Jamais je n’ai été convaincu par l’achat du Gripen, non pas pour des raisons politiques mais pour des raisons professionnelles. Un ingénieur repère instinctivement les projets dont le coût élevé sert d’argument de vente, dont le cahier des charges est flou et dont le chef de projet n’est pas convainquant parce que pas convaincu. A toute question précise Ueli Maurer avouait son ignorance, son incompétence et sa motivation vacillante. J’ai donc voté non contrairement à la consigne de mon propre parti. Et si on répète en boucle que le peuple a toujours raison, alors j’ai eu raison un peu plus tôt, sans autre mérite que de connaître mon métier.
Cela c’est maintenant le passé.
Que tirer de positif de ce refus, de cette perte de temps, de ce désaveu par le peuple, jadis rangé toujours derrière la bannière militaire, par réflexe plus que par réflexion. Précisément que l’on a commencé à réfléchir, non pas sur le principe d’une armée et d’une aviation, mais sur sa mise en oeuvre. Sommes-nous menacé par une invasion de chars français au point de maintenir des brigades blindées en besoin de couverture aérienne? Ou bien avons-nous besoin d’un solide service de renseignement pour prévenir les attentats terroristes, d’un commando capable de récupérer des Suisses otages à l’étranger, d’une parade crédible aux attaques sur nos systèmes informatiques ?
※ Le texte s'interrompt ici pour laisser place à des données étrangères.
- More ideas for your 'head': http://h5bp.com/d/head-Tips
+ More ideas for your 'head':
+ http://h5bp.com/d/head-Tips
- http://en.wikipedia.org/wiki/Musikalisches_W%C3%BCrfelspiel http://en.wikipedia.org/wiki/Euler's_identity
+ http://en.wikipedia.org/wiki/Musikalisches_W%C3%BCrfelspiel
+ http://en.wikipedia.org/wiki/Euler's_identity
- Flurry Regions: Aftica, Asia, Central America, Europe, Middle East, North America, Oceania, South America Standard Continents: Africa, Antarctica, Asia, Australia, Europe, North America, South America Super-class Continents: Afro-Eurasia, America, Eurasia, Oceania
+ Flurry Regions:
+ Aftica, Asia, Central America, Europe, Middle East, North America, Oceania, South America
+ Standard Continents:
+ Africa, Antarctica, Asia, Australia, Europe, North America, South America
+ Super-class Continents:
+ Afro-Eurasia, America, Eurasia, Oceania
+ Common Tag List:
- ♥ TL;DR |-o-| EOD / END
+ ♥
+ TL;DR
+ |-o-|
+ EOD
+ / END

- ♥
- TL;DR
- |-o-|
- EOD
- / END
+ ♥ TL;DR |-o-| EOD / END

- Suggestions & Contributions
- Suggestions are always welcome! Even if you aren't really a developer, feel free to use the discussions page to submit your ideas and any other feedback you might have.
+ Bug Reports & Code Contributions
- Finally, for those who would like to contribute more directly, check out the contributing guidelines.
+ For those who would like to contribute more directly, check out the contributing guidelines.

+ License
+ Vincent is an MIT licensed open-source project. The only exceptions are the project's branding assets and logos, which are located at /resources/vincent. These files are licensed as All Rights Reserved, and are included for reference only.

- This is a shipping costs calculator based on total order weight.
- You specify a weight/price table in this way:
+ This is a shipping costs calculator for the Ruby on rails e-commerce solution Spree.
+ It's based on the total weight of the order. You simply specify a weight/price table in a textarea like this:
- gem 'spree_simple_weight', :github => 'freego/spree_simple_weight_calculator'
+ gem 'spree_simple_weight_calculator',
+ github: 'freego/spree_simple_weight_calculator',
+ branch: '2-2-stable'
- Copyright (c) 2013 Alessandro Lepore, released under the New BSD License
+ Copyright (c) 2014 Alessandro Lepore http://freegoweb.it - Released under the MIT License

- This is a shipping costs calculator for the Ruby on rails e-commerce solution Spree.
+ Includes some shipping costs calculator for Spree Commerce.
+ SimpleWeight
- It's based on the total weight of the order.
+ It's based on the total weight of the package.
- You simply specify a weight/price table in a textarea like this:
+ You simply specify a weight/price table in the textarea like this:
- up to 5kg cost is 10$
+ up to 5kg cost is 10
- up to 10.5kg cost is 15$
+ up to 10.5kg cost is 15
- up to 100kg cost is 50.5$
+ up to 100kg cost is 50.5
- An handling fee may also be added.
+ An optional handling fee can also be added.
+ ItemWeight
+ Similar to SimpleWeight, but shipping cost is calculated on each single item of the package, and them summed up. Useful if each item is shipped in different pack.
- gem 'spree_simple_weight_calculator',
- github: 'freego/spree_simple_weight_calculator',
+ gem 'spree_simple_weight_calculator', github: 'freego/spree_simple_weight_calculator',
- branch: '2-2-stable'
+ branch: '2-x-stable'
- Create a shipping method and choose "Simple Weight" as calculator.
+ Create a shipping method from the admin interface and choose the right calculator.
Tel est le véritable débat d’où peut et doit ressortir la nécessité de recruter des professionnels. Les armées de milices disparaissent. Elles avaient un sens quand le nombre était déterminant, des guerres napoléoniennes aux massacres de 14-18. On ne demandait au milicien que le seul courage de se faire tuer. On demandera désormais au militaire de battre l’ennemi, fut-ce au moyen de drones guidés à distance en toute sécurité. Ce sera moins glorieux mais plus efficace et moins coûteux.